= FOCAL (spacecraft) =

Proposed space telescope

FOCAL (an acronym for Fast Outgoing Cyclopean Astronomical Lens) is a proposed space telescope that would use the Sun as a gravity lens. The gravitational lens effect was first derived by Albert Einstein, and the concept of a mission to the solar gravitational lens was first suggested by professor Von R. Eshleman, and analyzed further by Italian astronomer Claudio Maccone and others.

In order to use the Sun as a gravity lens, it would be necessary to send the telescope to a minimum distance of 550 astronomical units away from the Sun, enabling very high signal amplifications: for example, at the 203 GHz frequency (i.e, ~15mm wavelength), amplification of 1.3·10^{15}. Maccone suggests that this should be enough to obtain detailed images of the surfaces of extrasolar planets.

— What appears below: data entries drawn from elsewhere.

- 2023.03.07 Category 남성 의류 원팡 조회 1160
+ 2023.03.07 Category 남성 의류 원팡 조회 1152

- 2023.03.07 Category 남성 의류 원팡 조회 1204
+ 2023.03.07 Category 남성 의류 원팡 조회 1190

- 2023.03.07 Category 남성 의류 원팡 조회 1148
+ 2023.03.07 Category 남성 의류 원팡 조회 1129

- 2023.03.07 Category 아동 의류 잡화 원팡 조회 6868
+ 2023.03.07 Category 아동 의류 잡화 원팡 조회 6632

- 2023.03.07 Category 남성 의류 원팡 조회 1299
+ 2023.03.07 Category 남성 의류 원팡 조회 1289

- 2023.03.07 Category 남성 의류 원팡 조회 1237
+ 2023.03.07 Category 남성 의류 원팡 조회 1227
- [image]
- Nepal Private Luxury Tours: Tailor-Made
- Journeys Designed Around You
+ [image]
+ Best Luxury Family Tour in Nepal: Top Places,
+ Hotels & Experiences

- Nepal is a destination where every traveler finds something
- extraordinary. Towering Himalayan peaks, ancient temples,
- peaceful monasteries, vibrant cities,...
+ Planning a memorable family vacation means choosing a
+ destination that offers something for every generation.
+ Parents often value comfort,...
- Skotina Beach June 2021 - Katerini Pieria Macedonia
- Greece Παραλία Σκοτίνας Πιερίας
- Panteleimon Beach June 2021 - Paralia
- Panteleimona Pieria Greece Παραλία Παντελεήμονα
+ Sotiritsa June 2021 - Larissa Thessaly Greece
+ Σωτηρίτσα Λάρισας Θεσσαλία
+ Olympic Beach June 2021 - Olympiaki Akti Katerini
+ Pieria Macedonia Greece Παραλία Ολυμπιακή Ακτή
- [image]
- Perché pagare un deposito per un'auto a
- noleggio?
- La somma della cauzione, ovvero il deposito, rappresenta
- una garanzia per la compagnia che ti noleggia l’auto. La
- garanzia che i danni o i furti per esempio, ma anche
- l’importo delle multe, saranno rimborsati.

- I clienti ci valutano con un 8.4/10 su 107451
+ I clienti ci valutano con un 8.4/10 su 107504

==Other uses of the mission==
Even without using the Sun as the lens, FOCAL could perform various, otherwise impossible measurements: a separate telescope could be used to measure stellar distances by parallax, which would, using the baseline of 550 AU, measure the precise position of every star in the Milky Way, enabling various further scientific discoveries. It could also study the interstellar medium, the heliosphere, observe gravitational waves, check for the possible variation of the gravitational constant, observe the cosmic infrared background, characterise interplanetary dust within the Solar System, more precisely measure the mass of the Solar System and similar.

== Limitations ==
FOCAL does not require any non-existing technology; however, it has various limitations. A space mission of this duration and distance has never been attempted; for comparison, the Voyager 1 and Voyager 2 probes are at distances of 171 AU and 142 AU in 2026. A gravity lens will bend objects behind it, so that images from the telescope would be difficult to interpret. FOCAL would be able to observe only objects that are right behind the Sun from its point of view, which means that for every observed object a new telescope would have to be made.

A critique of the technology of the gravity lens telescope was given by Geoffrey Landis. Some of the problems Landis points out include discussion of the interference of the solar corona, which will make the telescope signal-to-noise ratio poor, the high magnification of the target, which will make the design of the mission focal plane difficult, and an analysis of the inherent spherical aberration of the lens will limit the resolution possible.